- Work instruction -
The data below should be retyped exactly, with the pictures left out.

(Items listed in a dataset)
........
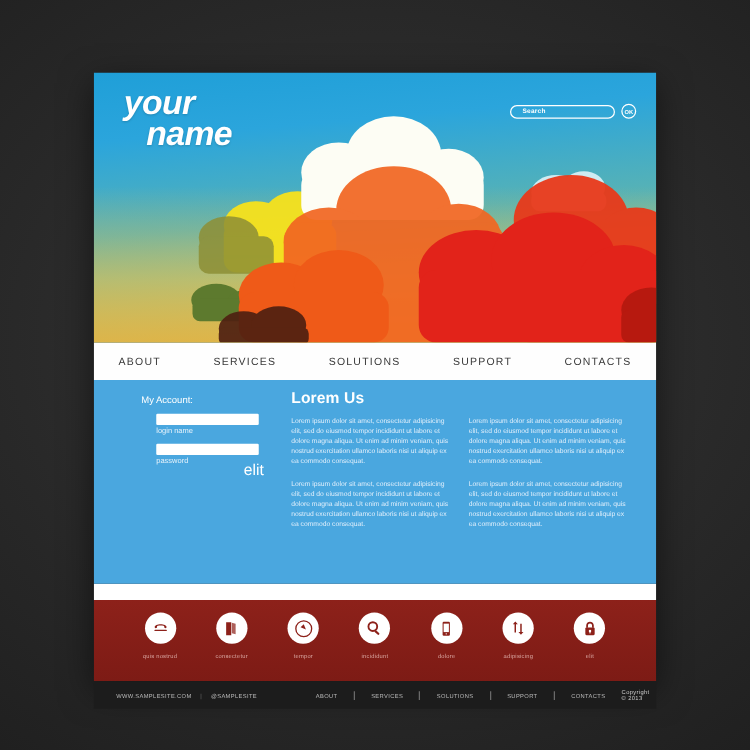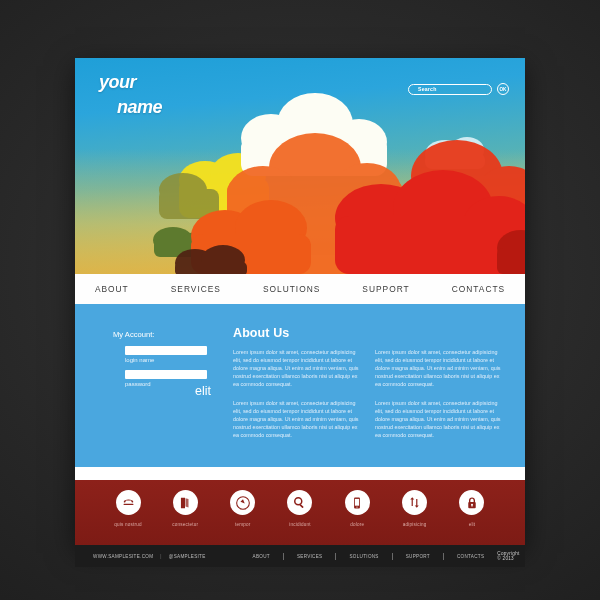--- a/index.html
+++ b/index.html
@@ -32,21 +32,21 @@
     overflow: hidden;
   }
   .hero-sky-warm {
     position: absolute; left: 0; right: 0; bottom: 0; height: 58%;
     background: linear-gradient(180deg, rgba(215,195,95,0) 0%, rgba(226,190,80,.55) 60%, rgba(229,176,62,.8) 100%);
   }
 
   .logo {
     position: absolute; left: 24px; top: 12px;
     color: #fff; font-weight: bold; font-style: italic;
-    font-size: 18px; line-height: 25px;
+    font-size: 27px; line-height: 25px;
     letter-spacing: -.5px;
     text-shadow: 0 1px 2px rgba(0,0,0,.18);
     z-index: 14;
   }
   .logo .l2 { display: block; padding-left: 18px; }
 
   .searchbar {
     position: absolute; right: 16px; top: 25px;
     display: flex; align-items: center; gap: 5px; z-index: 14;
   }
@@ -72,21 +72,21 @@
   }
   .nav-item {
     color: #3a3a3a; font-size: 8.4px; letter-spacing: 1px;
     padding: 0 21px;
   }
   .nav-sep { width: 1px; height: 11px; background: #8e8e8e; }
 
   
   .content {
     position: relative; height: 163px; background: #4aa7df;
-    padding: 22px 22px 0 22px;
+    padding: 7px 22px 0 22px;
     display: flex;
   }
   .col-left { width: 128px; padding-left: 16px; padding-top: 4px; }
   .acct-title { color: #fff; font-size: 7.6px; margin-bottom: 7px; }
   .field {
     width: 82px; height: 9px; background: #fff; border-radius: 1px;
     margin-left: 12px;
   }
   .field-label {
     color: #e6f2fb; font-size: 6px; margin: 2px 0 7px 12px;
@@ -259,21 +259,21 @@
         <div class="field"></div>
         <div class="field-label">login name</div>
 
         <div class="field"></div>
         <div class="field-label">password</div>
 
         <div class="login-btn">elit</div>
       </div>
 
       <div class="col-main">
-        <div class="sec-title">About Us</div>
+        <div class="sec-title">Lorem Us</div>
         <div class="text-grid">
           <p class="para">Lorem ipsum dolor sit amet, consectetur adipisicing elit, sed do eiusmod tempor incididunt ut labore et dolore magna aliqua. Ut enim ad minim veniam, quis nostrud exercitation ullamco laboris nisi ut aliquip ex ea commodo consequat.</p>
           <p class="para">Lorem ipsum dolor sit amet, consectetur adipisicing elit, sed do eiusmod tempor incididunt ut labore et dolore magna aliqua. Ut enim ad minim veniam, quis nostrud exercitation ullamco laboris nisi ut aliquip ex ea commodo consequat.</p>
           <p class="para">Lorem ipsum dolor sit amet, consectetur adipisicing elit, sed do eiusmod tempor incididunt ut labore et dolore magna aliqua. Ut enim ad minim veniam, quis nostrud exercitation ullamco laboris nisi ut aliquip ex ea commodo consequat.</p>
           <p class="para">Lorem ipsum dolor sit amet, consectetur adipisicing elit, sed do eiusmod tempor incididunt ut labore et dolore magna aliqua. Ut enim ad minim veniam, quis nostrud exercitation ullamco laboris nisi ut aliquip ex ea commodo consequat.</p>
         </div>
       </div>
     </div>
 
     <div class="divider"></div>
........
- Problem solution -
--- a/index.html
+++ b/index.html
@@ -32,21 +32,21 @@
     overflow: hidden;
   }
   .hero-sky-warm {
     position: absolute; left: 0; right: 0; bottom: 0; height: 58%;
     background: linear-gradient(180deg, rgba(215,195,95,0) 0%, rgba(226,190,80,.55) 60%, rgba(229,176,62,.8) 100%);
   }
 
   .logo {
     position: absolute; left: 24px; top: 12px;
     color: #fff; font-weight: bold; font-style: italic;
-    font-size: 18px; line-height: 25px;
+    font-size: 27px; line-height: 25px;
     letter-spacing: -.5px;
     text-shadow: 0 1px 2px rgba(0,0,0,.18);
     z-index: 14;
   }
   .logo .l2 { display: block; padding-left: 18px; }
 
   .searchbar {
     position: absolute; right: 16px; top: 25px;
     display: flex; align-items: center; gap: 5px; z-index: 14;
   }
@@ -72,21 +72,21 @@
   }
   .nav-item {
     color: #3a3a3a; font-size: 8.4px; letter-spacing: 1px;
     padding: 0 21px;
   }
   .nav-sep { width: 1px; height: 11px; background: #8e8e8e; }
 
   
   .content {
     position: relative; height: 163px; background: #4aa7df;
-    padding: 22px 22px 0 22px;
+    padding: 7px 22px 0 22px;
     display: flex;
   }
   .col-left { width: 128px; padding-left: 16px; padding-top: 4px; }
   .acct-title { color: #fff; font-size: 7.6px; margin-bottom: 7px; }
   .field {
     width: 82px; height: 9px; background: #fff; border-radius: 1px;
     margin-left: 12px;
   }
   .field-label {
     color: #e6f2fb; font-size: 6px; margin: 2px 0 7px 12px;
@@ -259,21 +259,21 @@
         <div class="field"></div>
         <div class="field-label">login name</div>
 
         <div class="field"></div>
         <div class="field-label">password</div>
 
         <div class="login-btn">elit</div>
       </div>
 
       <div class="col-main">
-        <div class="sec-title">About Us</div>
+        <div class="sec-title">Lorem Us</div>
         <div class="text-grid">
           <p class="para">Lorem ipsum dolor sit amet, consectetur adipisicing elit, sed do eiusmod tempor incididunt ut labore et dolore magna aliqua. Ut enim ad minim veniam, quis nostrud exercitation ullamco laboris nisi ut aliquip ex ea commodo consequat.</p>
           <p class="para">Lorem ipsum dolor sit amet, consectetur adipisicing elit, sed do eiusmod tempor incididunt ut labore et dolore magna aliqua. Ut enim ad minim veniam, quis nostrud exercitation ullamco laboris nisi ut aliquip ex ea commodo consequat.</p>
           <p class="para">Lorem ipsum dolor sit amet, consectetur adipisicing elit, sed do eiusmod tempor incididunt ut labore et dolore magna aliqua. Ut enim ad minim veniam, quis nostrud exercitation ullamco laboris nisi ut aliquip ex ea commodo consequat.</p>
           <p class="para">Lorem ipsum dolor sit amet, consectetur adipisicing elit, sed do eiusmod tempor incididunt ut labore et dolore magna aliqua. Ut enim ad minim veniam, quis nostrud exercitation ullamco laboris nisi ut aliquip ex ea commodo consequat.</p>
         </div>
       </div>
     </div>
 
     <div class="divider"></div>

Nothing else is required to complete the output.